** ACTIVITY **
From the entries that follow, list every line in which the string "name" appears.

** ENTRIES SHOWN **
[Start of Attachment]

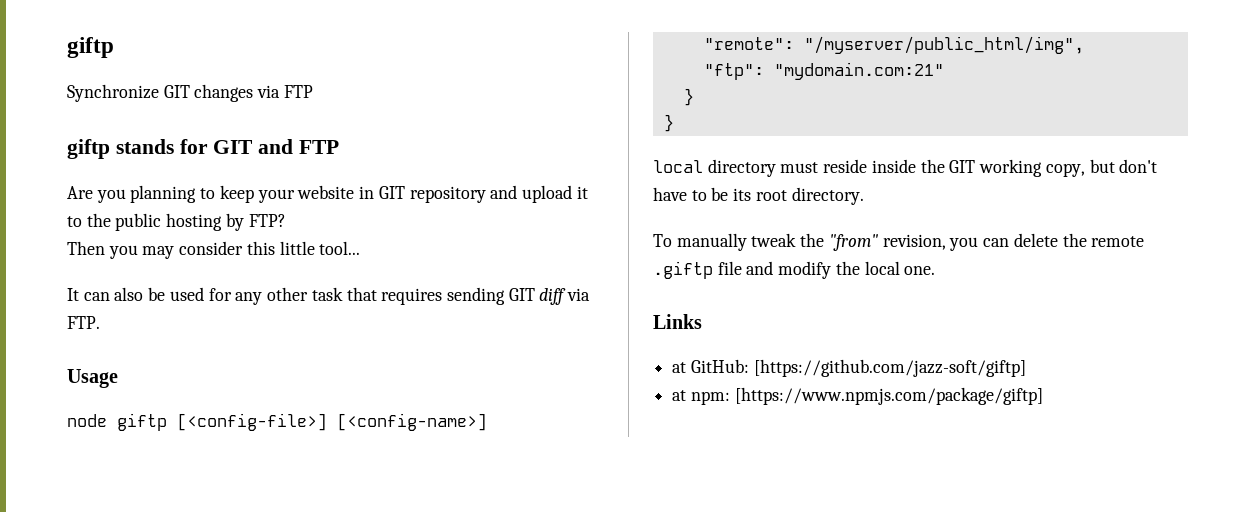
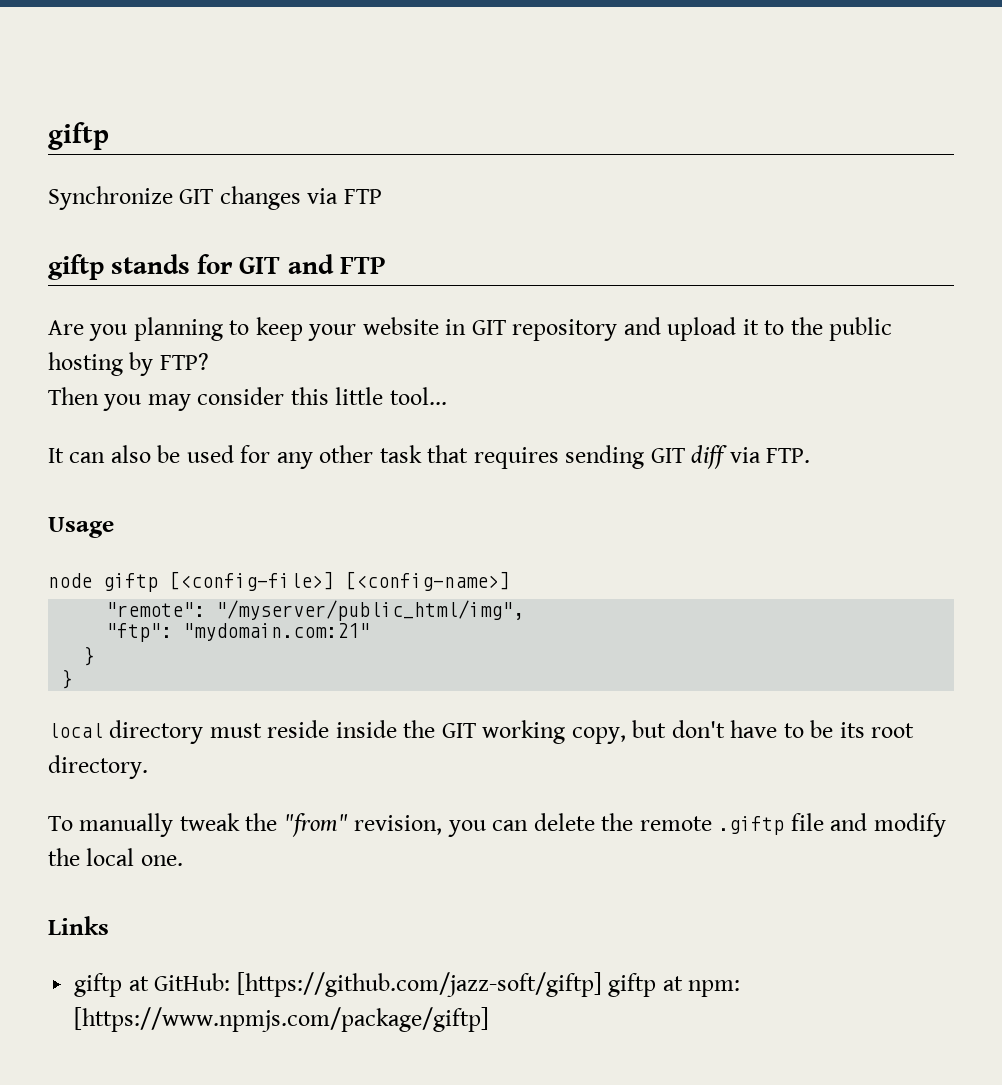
- at GitHub: [https://github.com/jazz-soft/giftp]
- at npm: [https://www.npmjs.com/package/giftp]
+ giftp at GitHub: [https://github.com/jazz-soft/giftp] giftp at npm: [https://www.npmjs.com/package/giftp]

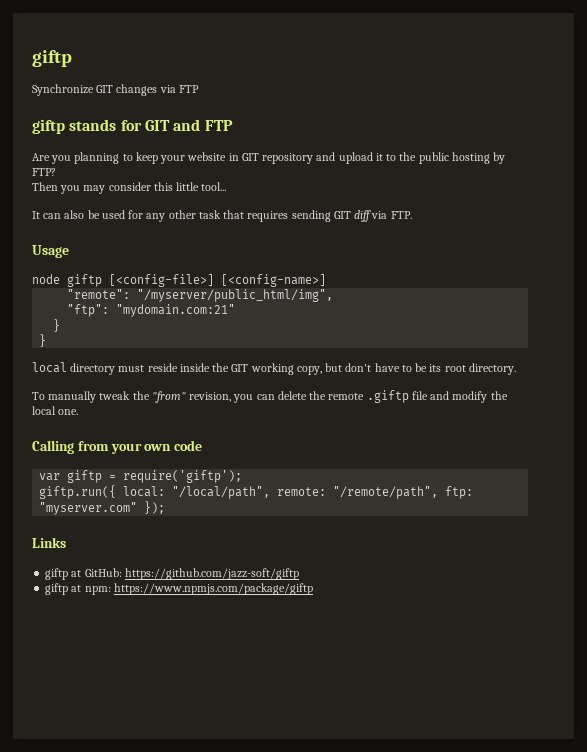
+ Calling from your own code
+ var giftp = require('giftp');
+ giftp.run({ local: "/local/path", remote: "/remote/path", ftp: "myserver.com" });
- giftp at GitHub: [https://github.com/jazz-soft/giftp] giftp at npm: [https://www.npmjs.com/package/giftp]
+ giftp at GitHub: https://github.com/jazz-soft/giftp
+ giftp at npm: https://www.npmjs.com/package/giftp

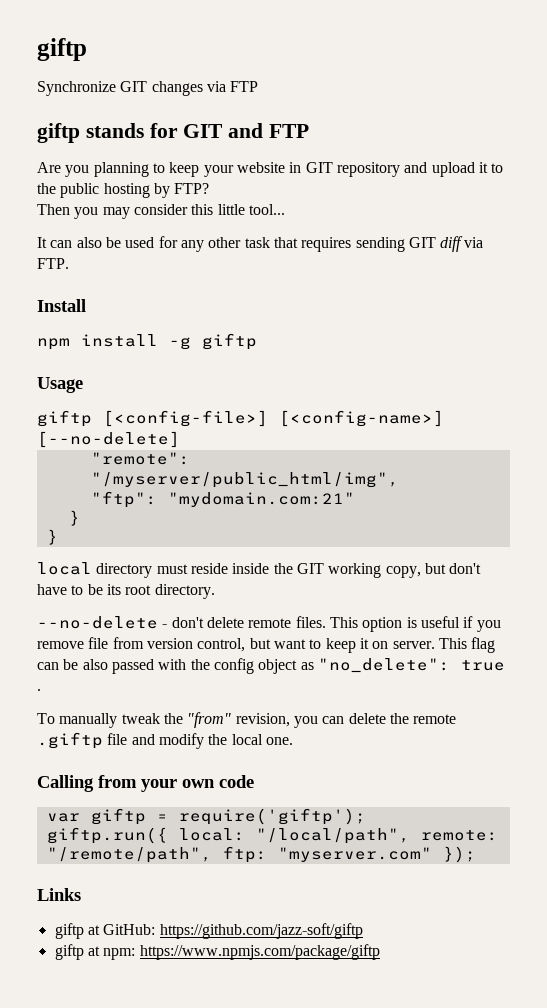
+ Install
+ npm install -g giftp
- node giftp [<config-file>] [<config-name>]
+ giftp [<config-file>] [<config-name>] [--no-delete]
+ --no-delete - don't delete remote files. This option is useful if you remove file from version control, but want to keep it on server. This flag can be also passed with the config object as "no_delete": true .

[End of Attachment]

** EXPECTED ANSWER **
- node giftp [<config-file>] [<config-name>]
+ giftp [<config-file>] [<config-name>] [--no-delete]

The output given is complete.